Jaap Scholten (1963) werd bekend met zijn roman Tachtig uit 1996, waarin de rebelse jongeman Frederik van H., een telg uit een Twents textielgeslacht, centraal staat. "De ellende met die familie van mij is dat ze allemaal zo verdomd succesvol zijn" luidde de veelbetekenende eerste zin van de roman. Ook Scholten kwam uit zo'n familie: het voorgeslacht van zijn vader bouwde het textielbedrijf J.F. Scholten & Zonen op, dat later fuseerde met enkele andere ondernemingen tot de Koninklijke Nederlandse Textiel Unie (KNTU), totdat dit mammoetbedrijf in het begin van de jaren zeventig failliet ging. Scholtens moeder komt uit de Stork-familie, die de bekende machinefabriek tot bloei bracht.
Scholten studeerde industriële vormgeving in Delft en grafische vormgeving en reclame aan de Academie voor Beeldende Kunsten in Rotterdam. Daarna had hij verschillende baantjes - deels om afstand te nemen van zijn familie - voordat hij zich op het schrijven richtte. Scholten in Historisch Nieuwsblad over zijn loopbaanwijziging: "Tot afgrijzen van veel familieleden heb ik twee jaar lang verkondigd dat ik postbode wilde worden. Dat leek me de ideale baan om te combineren met schrijven. Dat heb ik nooit gedaan. Wel heb ik allerlei baantjes gehad, van barkeeper tot chauffeur. Het was voor mij heel bevrijdend."

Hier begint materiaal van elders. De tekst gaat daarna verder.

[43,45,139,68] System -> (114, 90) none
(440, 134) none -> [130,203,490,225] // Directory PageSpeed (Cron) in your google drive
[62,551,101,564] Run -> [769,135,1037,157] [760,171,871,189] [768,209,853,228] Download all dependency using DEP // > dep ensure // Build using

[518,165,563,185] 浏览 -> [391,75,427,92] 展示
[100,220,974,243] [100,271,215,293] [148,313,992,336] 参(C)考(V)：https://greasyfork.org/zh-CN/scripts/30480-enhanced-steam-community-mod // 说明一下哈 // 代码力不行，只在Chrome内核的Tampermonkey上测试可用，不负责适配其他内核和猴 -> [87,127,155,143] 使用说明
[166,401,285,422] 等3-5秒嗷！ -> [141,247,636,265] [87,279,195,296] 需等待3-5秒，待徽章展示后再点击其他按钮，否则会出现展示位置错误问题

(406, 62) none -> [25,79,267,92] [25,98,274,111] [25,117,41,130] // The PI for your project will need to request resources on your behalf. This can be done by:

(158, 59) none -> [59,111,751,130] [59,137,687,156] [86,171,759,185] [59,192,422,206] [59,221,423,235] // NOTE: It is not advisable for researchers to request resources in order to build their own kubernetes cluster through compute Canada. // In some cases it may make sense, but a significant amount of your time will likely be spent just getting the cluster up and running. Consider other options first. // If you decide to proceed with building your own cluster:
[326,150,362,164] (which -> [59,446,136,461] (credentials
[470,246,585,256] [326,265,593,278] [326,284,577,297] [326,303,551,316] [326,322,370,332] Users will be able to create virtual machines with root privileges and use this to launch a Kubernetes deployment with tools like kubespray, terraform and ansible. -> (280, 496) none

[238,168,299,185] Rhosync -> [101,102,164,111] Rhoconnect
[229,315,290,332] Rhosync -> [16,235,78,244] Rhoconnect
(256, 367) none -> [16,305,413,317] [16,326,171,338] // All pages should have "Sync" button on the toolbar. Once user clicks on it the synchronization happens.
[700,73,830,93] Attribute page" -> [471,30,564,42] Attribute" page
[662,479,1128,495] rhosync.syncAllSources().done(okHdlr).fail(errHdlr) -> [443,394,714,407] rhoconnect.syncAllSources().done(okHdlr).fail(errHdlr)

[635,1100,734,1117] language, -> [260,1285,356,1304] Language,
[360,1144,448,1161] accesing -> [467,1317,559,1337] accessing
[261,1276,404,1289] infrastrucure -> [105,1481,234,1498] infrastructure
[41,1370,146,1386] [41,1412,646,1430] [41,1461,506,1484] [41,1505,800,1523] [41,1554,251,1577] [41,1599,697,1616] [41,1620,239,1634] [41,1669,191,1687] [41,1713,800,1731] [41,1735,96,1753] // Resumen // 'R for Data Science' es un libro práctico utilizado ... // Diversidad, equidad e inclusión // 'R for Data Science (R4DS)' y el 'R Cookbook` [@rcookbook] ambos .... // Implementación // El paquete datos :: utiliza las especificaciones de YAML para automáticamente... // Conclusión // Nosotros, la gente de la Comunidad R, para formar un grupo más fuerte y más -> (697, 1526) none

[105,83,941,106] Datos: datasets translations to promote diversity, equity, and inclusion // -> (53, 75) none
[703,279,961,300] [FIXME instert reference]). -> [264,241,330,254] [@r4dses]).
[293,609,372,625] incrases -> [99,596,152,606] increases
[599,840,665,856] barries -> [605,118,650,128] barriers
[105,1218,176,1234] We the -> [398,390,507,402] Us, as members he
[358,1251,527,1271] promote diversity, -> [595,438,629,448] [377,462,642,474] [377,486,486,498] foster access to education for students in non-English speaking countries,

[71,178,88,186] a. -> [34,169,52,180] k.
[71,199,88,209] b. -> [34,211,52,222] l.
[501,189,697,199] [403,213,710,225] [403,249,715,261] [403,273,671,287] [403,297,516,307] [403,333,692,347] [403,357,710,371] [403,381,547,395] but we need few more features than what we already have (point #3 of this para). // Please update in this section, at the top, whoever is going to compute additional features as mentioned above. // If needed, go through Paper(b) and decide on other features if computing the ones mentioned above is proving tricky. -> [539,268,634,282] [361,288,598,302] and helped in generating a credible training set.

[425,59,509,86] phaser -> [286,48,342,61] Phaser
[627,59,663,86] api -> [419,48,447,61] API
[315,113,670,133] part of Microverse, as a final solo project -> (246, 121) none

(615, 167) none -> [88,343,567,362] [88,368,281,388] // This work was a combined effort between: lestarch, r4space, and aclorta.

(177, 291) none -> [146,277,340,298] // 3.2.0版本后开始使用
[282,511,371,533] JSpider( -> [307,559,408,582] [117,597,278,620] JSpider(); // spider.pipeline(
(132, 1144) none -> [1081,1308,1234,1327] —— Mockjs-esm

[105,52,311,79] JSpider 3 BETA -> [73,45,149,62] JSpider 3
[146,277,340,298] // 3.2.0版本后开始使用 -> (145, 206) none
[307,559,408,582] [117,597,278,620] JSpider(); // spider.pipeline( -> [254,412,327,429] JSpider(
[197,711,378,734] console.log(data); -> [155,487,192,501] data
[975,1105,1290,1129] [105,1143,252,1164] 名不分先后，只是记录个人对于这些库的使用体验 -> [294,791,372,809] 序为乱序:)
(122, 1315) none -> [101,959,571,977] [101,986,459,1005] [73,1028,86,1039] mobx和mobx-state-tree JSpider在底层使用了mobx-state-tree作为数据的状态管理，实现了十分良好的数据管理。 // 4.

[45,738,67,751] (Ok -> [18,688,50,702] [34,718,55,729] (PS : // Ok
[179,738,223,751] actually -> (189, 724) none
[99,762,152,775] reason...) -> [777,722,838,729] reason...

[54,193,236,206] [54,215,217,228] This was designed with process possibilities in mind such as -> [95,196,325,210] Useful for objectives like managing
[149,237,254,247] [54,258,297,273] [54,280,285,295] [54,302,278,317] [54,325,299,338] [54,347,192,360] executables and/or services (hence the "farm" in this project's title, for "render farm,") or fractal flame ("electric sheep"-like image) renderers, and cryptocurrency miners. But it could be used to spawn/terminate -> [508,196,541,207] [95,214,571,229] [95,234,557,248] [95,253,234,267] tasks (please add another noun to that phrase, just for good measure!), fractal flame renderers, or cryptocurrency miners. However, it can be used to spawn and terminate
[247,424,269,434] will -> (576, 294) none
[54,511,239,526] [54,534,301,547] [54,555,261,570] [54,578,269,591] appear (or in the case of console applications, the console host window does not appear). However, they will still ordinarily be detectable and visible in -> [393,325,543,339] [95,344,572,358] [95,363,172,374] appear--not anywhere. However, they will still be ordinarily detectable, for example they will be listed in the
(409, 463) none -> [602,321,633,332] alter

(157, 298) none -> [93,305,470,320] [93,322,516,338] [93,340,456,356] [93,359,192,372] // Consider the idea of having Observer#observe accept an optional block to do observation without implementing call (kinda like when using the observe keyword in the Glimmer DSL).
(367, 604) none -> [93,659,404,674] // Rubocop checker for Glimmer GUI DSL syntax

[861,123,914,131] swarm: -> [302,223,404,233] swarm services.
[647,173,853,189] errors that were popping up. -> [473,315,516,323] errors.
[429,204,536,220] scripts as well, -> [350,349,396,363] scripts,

Scholtens debuut was de verhalenbundel Bavianehaar & Chipolatapudding (1990), die verscheen bij Thomas Rap en stond vol met bravoureachtige verhalen van jongemannen als 'Elvis' en 'Hunter' die voortdurend op reis zijn en in café's en op feesten rondhangen; immer volgeladen met drank, maar ook volkomen wezenloos over hun bestaan. "Pas de volgende ochtend begreep ik dat die avond voor mij een nieuw leven was begonnen. Het verheffende bezitsloze leven van de nomade. Zonder fiets, als herder van de zon, loop ik alles en wacht op de dag dat mijn huis in vlammen opgaat."
Na Bavianehaar & Chipolatapudding stortte Scholten zich zowel op het filmschrijven als op de roman Tachtig die in 1996 zou verschijnen. Scholten schreef verder het script voor de film Beauville, over een oude man die voor hij sterft zijn zoutwaterschildpadjes naar zee wil brengen. In 1995 werd dit scenario in Los Angeles verfilmd door de Belgische regisseur Rudolf Mesdag met in de hoofdrollen Julien Schoenaerts en Marianne Sagebrecht.
Tachtig, dat in 1996 verscheen, gaat over de jonge Frederik die uit een patriarchaal geslacht van Textielfabrikanten in Twente stamt en al enige tijd probeert aan de jachtlustige familie te ontsnappen. Hij moet een aantal dagen op het huis van zijn grootmoeder passen en wordt zo weer even in de familiesfeer ondergedompeld. Hij is zoekend, maar weet niet waarnaar. Zijn liefde Calanda hangt hem de keel uit, maar zijn nieuwe liefdesavonturen beklijven ook niet. De roman speelt zich af in vijf dagen - van dinsdag tot zondag - en wordt, naarmate de dagen vorderen, steeds beklemmender. "Ik sta achter het raam en kijk hoe zij wegfietst. Ik laat haar in de steek. Ik kan niet anders."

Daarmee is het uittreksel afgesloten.